Ralph Schulz, president and chief executive officer of the Nashville Area Chamber of Commerce, acknowledged that Nashville is not immune to a global economic slowdown, but he said continued population growth benefits the area, despite the downturn.

"We need more people moving to town with IT skills, advanced manufacturing skills and abilities,'' Schulz said. "People moving to town help us with that.

"You're not going to have people out there hiring big chunks of staff,'' he said. "They're going to hold on. When the economy starts recovering, they're going to start hiring again."

Employment was growing pretty consistently early in the year, gaining an average of 8,232 jobs per month between January and April compared with last year.

But by August, the local economy had lost an estimated 10,520 jobs compared with the same month a year ago, according to the Tennessee Department of Labor and Workforce Development.

Professional jobs scarce

Some people are "taking any kind of job they can get right now,'' said Terry Hiers, the manager of the Tennessee Career Centers in Davidson County. "What jobs they're looking for, they're overqualified."

Most of the job placements at the career centers are for temporary or seasonal work, such as in retail and hospitality.

"It's harder to find people professional jobs, because people are holding on to those jobs,'' Hiers said.

The Metro Center career center's bulletin board boasts new "hot jobs" on a regular basis, with the drawing of a piece of dynamite to emphasize the point.

The bulletin board last week listed an opening for a package handler for $9 to $9.50 per hour and a diesel mechanic for $15 per hour.

Reginald Manning surveyed the career center last week and said he was disappointed with the pay for the jobs he's been looking at.

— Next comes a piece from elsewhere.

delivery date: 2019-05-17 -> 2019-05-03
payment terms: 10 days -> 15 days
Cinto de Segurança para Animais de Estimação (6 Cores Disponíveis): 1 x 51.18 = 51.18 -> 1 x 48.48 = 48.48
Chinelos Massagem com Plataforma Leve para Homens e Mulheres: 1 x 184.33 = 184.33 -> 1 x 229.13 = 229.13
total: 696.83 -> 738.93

"They want you to do $40,000 worth of work and they want it all for $10 per hour,'' said Manning, who was laid off recently from his job as a customer service representative at Cigna. "They realize jobs are scarce and it's an employers' market right now."

Matt LeBlanc, an employee recruiter for Nashville-based NGP, said he's still as busy as he has ever been, but he has noticed that employers are taking longer to make hiring decisions. Three years ago, employers desperate for workers hired people that met 70 percent of their qualifications.

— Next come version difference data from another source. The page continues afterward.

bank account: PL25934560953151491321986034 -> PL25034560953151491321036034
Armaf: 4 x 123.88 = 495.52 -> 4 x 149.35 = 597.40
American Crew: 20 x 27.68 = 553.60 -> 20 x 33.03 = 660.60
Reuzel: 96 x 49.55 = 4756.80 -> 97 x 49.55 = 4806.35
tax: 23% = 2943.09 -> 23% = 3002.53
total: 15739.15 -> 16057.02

Now, "they're trying to find someone closer to all the qualifications they're looking for,'' he said.

Most sectors affected

University of Tennessee economist Bill Fox, who studies the state's economy, said that a year ago, job losses were concentrated mostly in manufacturing.

Nowadays, job losses have spread to most sectors, except education and health services. This creates a downward cycle that perpetuates itself. With more people out of work or worried about their jobs, they tend to spend less. If they spend less, other businesses are hurt and cut more jobs.

"I think it's reasonable to see (the economic slowdown) going on at least until next spring,'' Fox said. "Consumers are not going to start spending aggressively even if the Dow quits falling."